Poster
in
Workshop: AI for Science: from Theory to Practice
Insight Miner: A Large-scale Multimodal Model for Insight Mining from Time Series
Yunkai Zhang · Yawen Zhang · Ming Zheng · Kezhen Chen · Chongyang Gao · Ruian Ge · Siyuan Teng · Amine Jelloul · Jinmeng Rao · Xiaoyuan Guo · Chiang-Wei Fang · Zeyu Zheng · Jie Yang
Time-series data is essential in various science and industry domains, like environmental analysis, agriculture, transportation, and finance. Researchers need to use their domain knowledge to conduct insight mining from time-series data to study scientific topics. However, this process is time-consuming and highly depends on expert knowledge. This paper proposes a large-scale multimodal model (LMM), Insight Miner, to generate decent and comprehensive time-series descriptions with domain-specific knowledge. To introduce rich time-series insights to Insight Miner, we propose a time-series analysis dataset, TS-Insights, composed of time series and textual insight pairs. In the TS-Insights dataset, we include 100k time series windows sampled from 20 forecasting datasets spanning a wide variety of domains and granularities.
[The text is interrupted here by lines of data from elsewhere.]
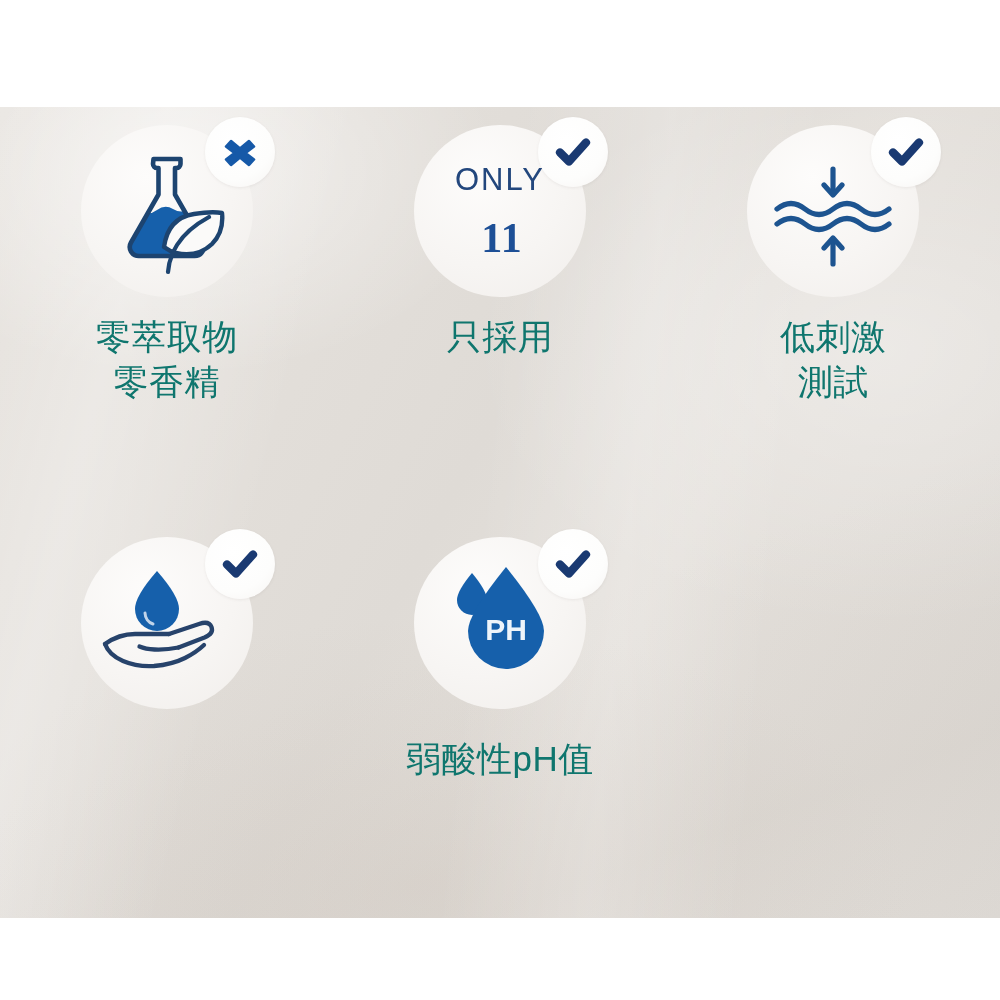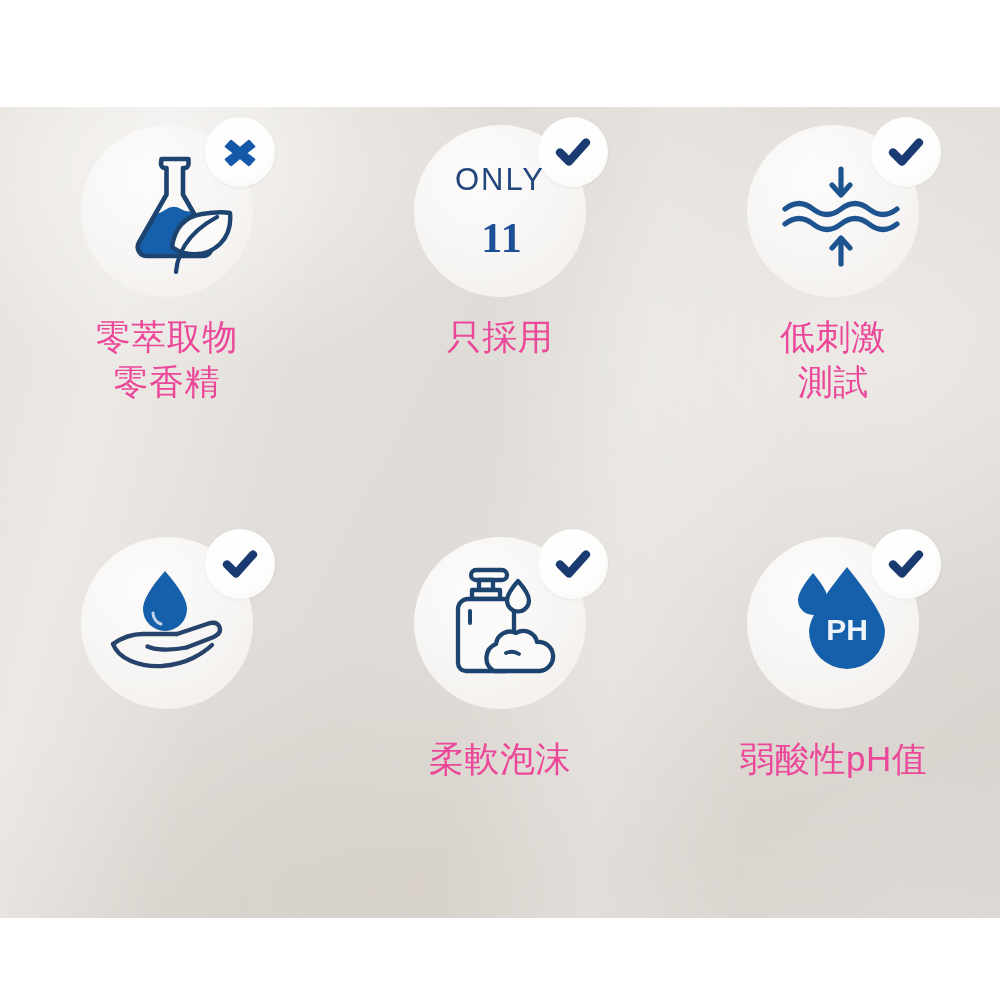"零萃取物" .caption { color: #ec4899 -> #0f766e }
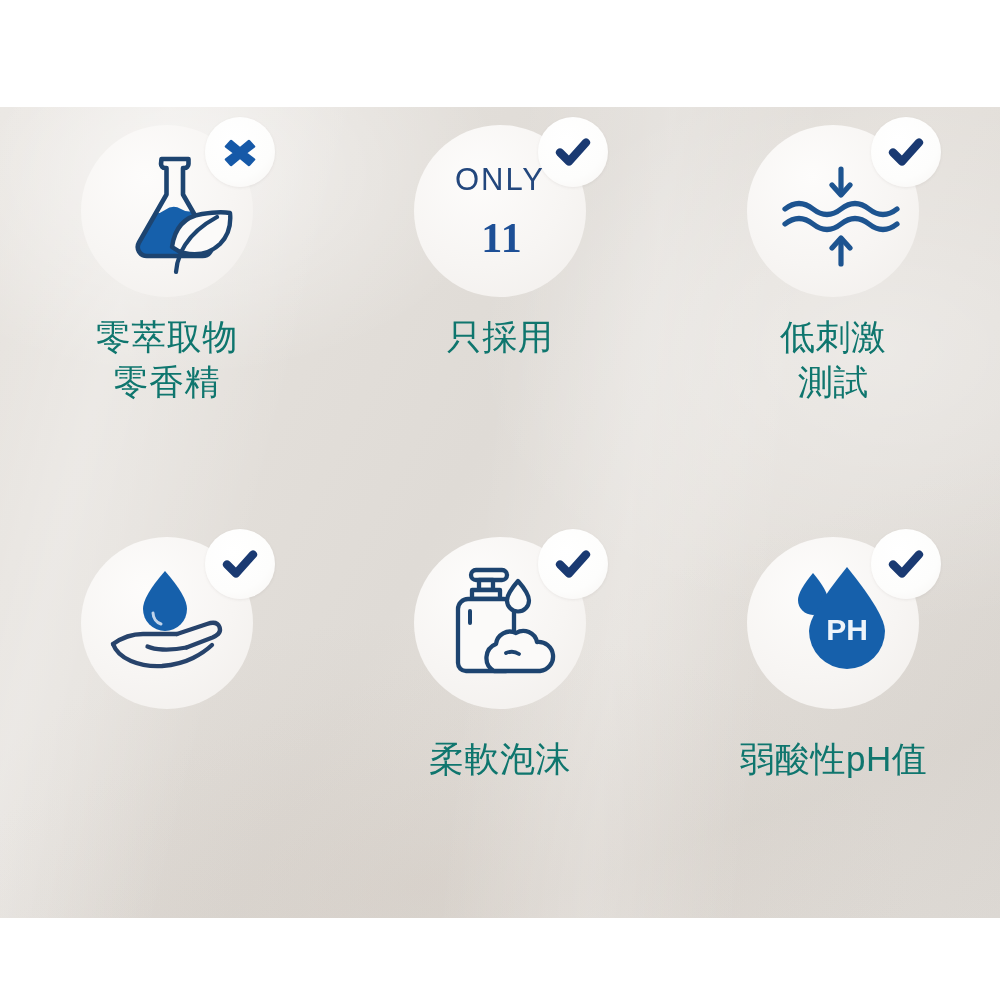"PH" .disc-art { left: 8px -> 0 }
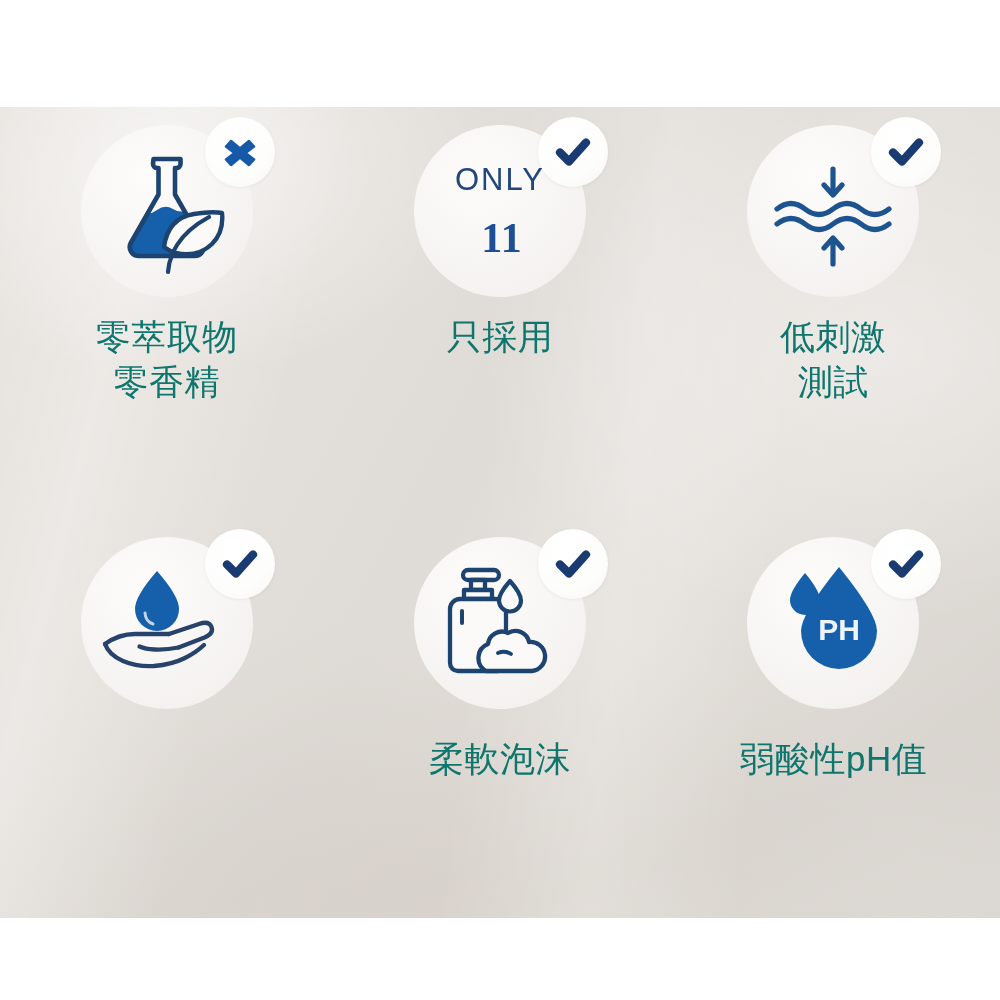"柔軟泡沫" div.cell { html: <div> <div> <div></div> <div> <svg> <g> <path></path> <path></path> <path></path> <path></path> </g> <path></path> <path></path> <path></path> <path></path> </svg> </div> <div> <svg> <path></path> </svg> </div> </div> <div> <span>柔軟泡沫</span> </div> </div> -> none }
Through a meticulous combination of heuristics and statistical tools, we preprocess each raw time series window and use GPT-4 to generate a coherent trend description based on the extracted features. After training with the TS-Insights dataset via instruct tuning, the Insight Miner model performs better in generating time series descriptions and insights compared with state-of-the-art multimodality models, such as LLaVA \citep{liu2023llava} and GPT-4. Our findings suggest a promising direction of leveraging LMMs for time series analysis and potentially offering avenues for efficient insight mining in scientific domains. The TS-Insights dataset is available and will be published upon acceptance.